Negli ultimi trent’anni, la mutata architettura internazionale ha
prodotto un aumento di consessi internazionali in cui i paesi una volta
detti in via di sviluppo partecipano come interlocutori allo stesso
livello delle Grandi Potenze donando ai primi un peso che non avevano in
precedenza, permettendo loro addirittura di sfidare le seconde. Il
pensiero geopolitico è perciò mutevole quanto lo è l’architettura del
potere nel mondo. La configurazione delle Relazioni Internazionali
impone le linee più ampie e prioritarie in termini di autorità e la
Geopolitica vi si conforma, in qualità di braccio operativo, nei teatri e
nelle situazioni di scontro.
Tutti gli esponenti delle varie scuole
geopolitiche hanno infatti sostenuto tesi, enunciato teorie, pubblicato
articoli, o agito direttamente, come Kissinger o Brzezinski,
all’interno delle relazioni internazionali e dei rapporti di forza del
tempo e la loro opera è stata influenzata da quel determinato,
irripetibile, periodo storico.
Per dirla con Max Weber:
“[…] Sono gli interessi (materiali e ideali), e non le idee, a dominare immediatamente l’agire dell’uomo. Ma le “concezioni del mondo”, create dalle “idee”, hanno spesso determinato, come chi aziona uno scambio ferroviario, i binari lungo i quali la dinamica degli interessi ha mosso tale attività“.
Una volta caduto il muro, e terminata la contrapposizione tra blocchi, è ripresa la guerra economico-finanziaria interrotta nel 1914 tra le grandi economie del pianeta dislocate in ogni emisfero e a ogni latitudine. Le guerre pertanto non cessano ma cambiano forma e motivazione. Yves Lacoste scriveva nel 1994 su Limes, la rivista italiana di Geopolitica :
”Contrariamente a coloro che proclamano che il mondo si de-geopoliticizza (sic) perché la guerra fredda è finita, si può pensare che il mondo entri progressivamente nell’era della geopolitica. E si tratta di fenomeni geopolitici sempre più complessi e interdipendenti“ (2).
Gli
ultimi 30 anni hanno visto la realizzazione di un sistema
finanziario-industriale altamente integrato che permette ai grandi
capitali finanziari di fluttuare da un circuito economico ad un altro,
dalle obbligazioni statali alle borse valori, dai futures sulle merci a
quelli sul petrolio in maniera pressoché immediata. Tutto ciò crea un
ambiente nuovo su cui agire e permette a quei capitali di divenire una
leva per influenzare nelle loro decisioni le nazioni in cui quei
capitali si riversano. Quei capitali finanziano, ad esempio, la
costruzione di condutture per il petrolio o per il gas che corrono
attraverso diverse Nazioni dal luogo di estrazione al mercato di
utilizzo finale. Inutile dire che queste infrastrutture creano legami
geopolitici e sono oggetto di geopolitica dalla fase della loro
ideazione fino alla loro realizzazione e messa in opera.

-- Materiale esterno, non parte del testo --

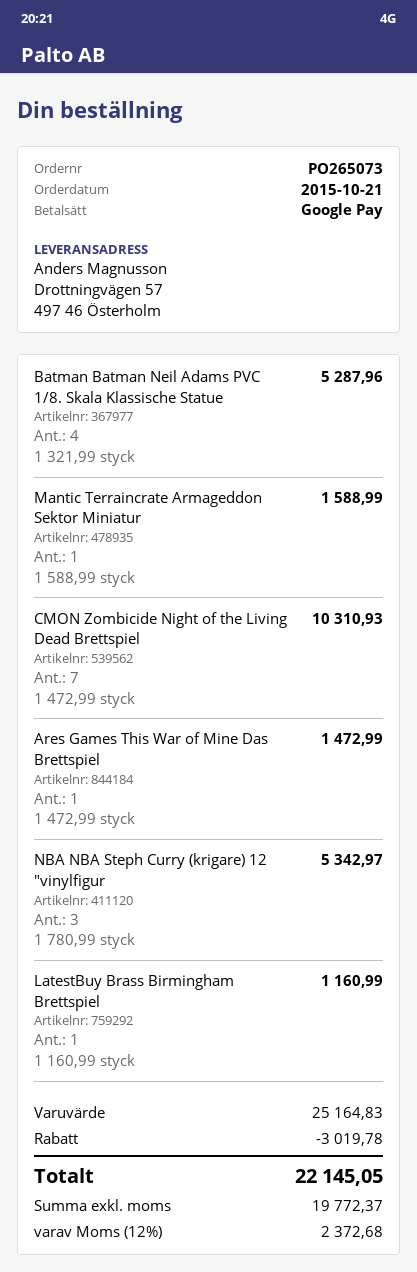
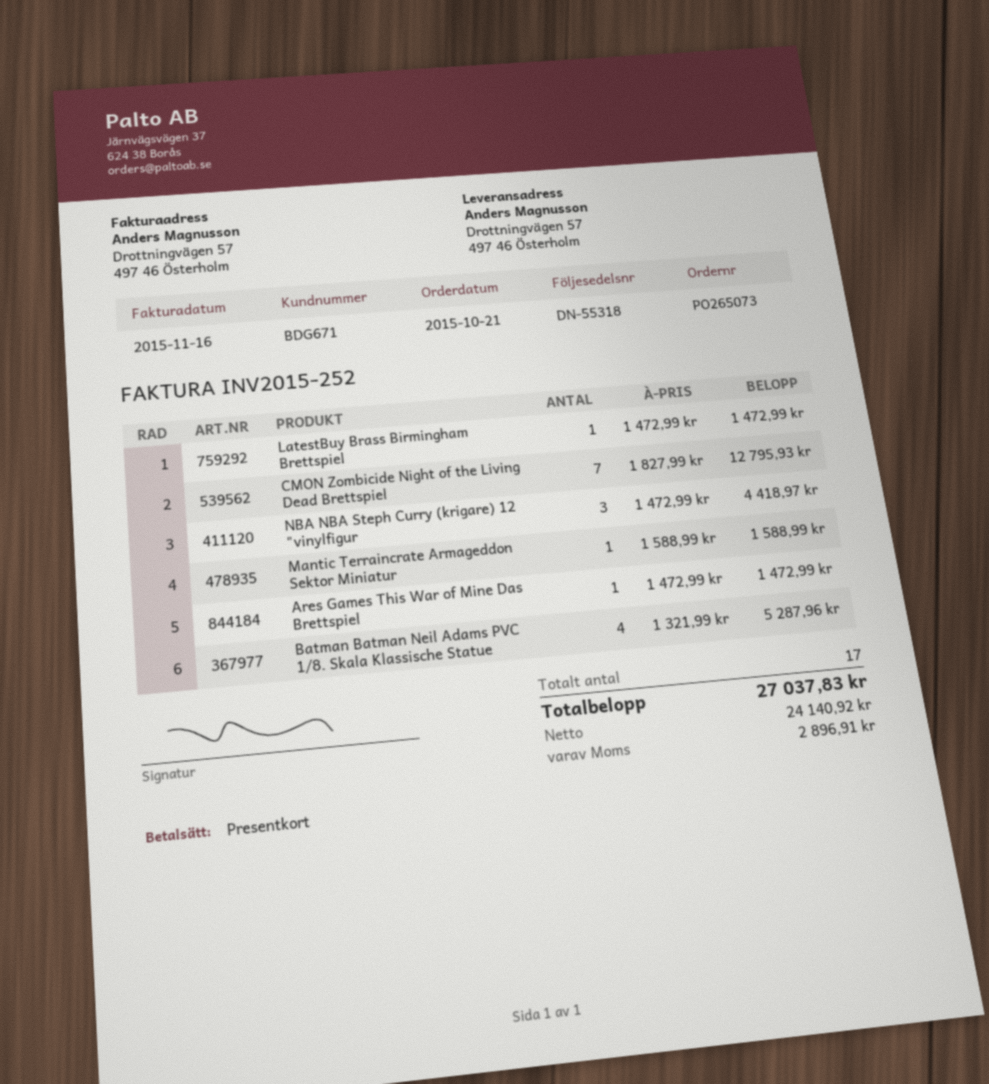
payment method: Google Pay -> gift card
CMON Zombicide Night of the Living Dead Brettspiel: 7 x 1472.99 = 10310.93 -> 7 x 1827.99 = 12795.93
NBA NBA Steph Curry (krigare) 12 "vinylfigur: 3 x 1780.99 = 5342.97 -> 3 x 1472.99 = 4418.97
LatestBuy Brass Birmingham Brettspiel: 1 x 1160.99 = 1160.99 -> 1 x 1472.99 = 1472.99
discount: 3019.78 -> none
net: 19772.37 -> 24140.92
tax: 2372.68 -> 2896.91
total: 22145.05 -> 27037.83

Consideriamo poi i traffici commerciali su terra e via mare, che sono
sviluppati come mai lo erano stati in precedenza. Le rotte commerciali
che si dispiegano su tutti i mari hanno bisogno di una rete di sicurezza
che impedisca loro di essere interrotte da guerre o pirateria. Questo
viene garantito da un controllo internazionale sui punti nodali dei
traffici come Suez, Malacca, Aden e il Mar Rosso o le coste sud dello
Sri Lanka. Anche qui il controllo delle linee commerciali è oggetto di
Geopolitica, prova ne è ad esempio, la fitta attività cinese per dotarsi
di punti attracco e attraversamento alternativi al controllo americano
come il porto di Gwadar in Pakistan, la base militare di Djibuti,
l’acquisto di parte del porto del Pireo in Grecia o le trattative con la
Thailandia per la realizzazione di un canale artificiale presso Kra che
permetta di aggirare completamente Singapore e Malacca.
Che dire
poi del sistema di produzione globalizzato che permette ad un prodotto
ideato negli Stati Uniti di essere realizzato in Cina o in Vietnam per
essere poi recapitato via mare ad un acquirente europeo? Quanto la
Geopolitica entra nelle considerazioni degli investitori internazionali
per determinare la locazione di uno stabilimento o l’apertura di un
nuovo mercato per loro prodotti?
Andrew Hurrel, nel suo On global Order (2007),
attribuisce alla presenza di attori economici sovranazionali come la
Comunità Europea, ASEAN, il Gulf Cooperation Council, l’Unione Africana o
il Mercosur, un’azione non solo sempre più orientata in senso
geoeconomico ma anche portatrice di nuove normative e regolamentazioni
che modificano l’ambiente politico più ampio.
E’ quindi necessario
chiarire che l’ambito geografico del termine “Geo-Politica” è
attualmente solo in parte connotato da caratteristiche fisiche e lo è
sempre più per via di fattori come gli scambi finanziari o il commercio
elettronico, che travalicano lo spazio materiale. Inoltre a questo si
sommano altri elementi, che spesso rientrano nel concetto di “Soft Power” (termine coniato da Joseph Nye
nell’omonimo libro del 2005), ovvero la capacità di una Nazione di
influenzare gli altri attori sulla base di elementi immateriali, siano
essi di natura culturale (l’immagine di sé proiettata attraverso il
cinema e i media in generale, per esempio), etnica, valoriale o
religiosa.
Si moltiplicano perciò gli ambiti in cui possono
verificarsi “fatti geopolitici” per cui si amplia la base sulla quale le
teorie geopolitiche possono svilupparsi e mutare nei loro mezzi, se non
nei loro fini. Sebbene la conflittualità internazionale sia stata fino a
30 anni fa governata da considerazioni politiche e ideologiche le
guerre attuali e del futuro, saranno prevalentemente combattute per il
possesso e il controllo di beni economici vitali, di risorse necessarie
per il funzionamento delle moderne società industriali e per la
conquista di mercati di sbocco stabili e regolamentati. Non
necessariamente il conflitto si espliciterà in forma armata ma sarà
implicito nella stipula di trattati commerciali internazionali che
vincoleranno le nazioni all’appartenenza a sistemi economici esclusivi,
anche se potrebbero altresì essere oggetto di scontro i territori
soggetti al transito delle linee energetiche e logistiche con
conseguenti ripercussioni in termini politici, sociali ed economici.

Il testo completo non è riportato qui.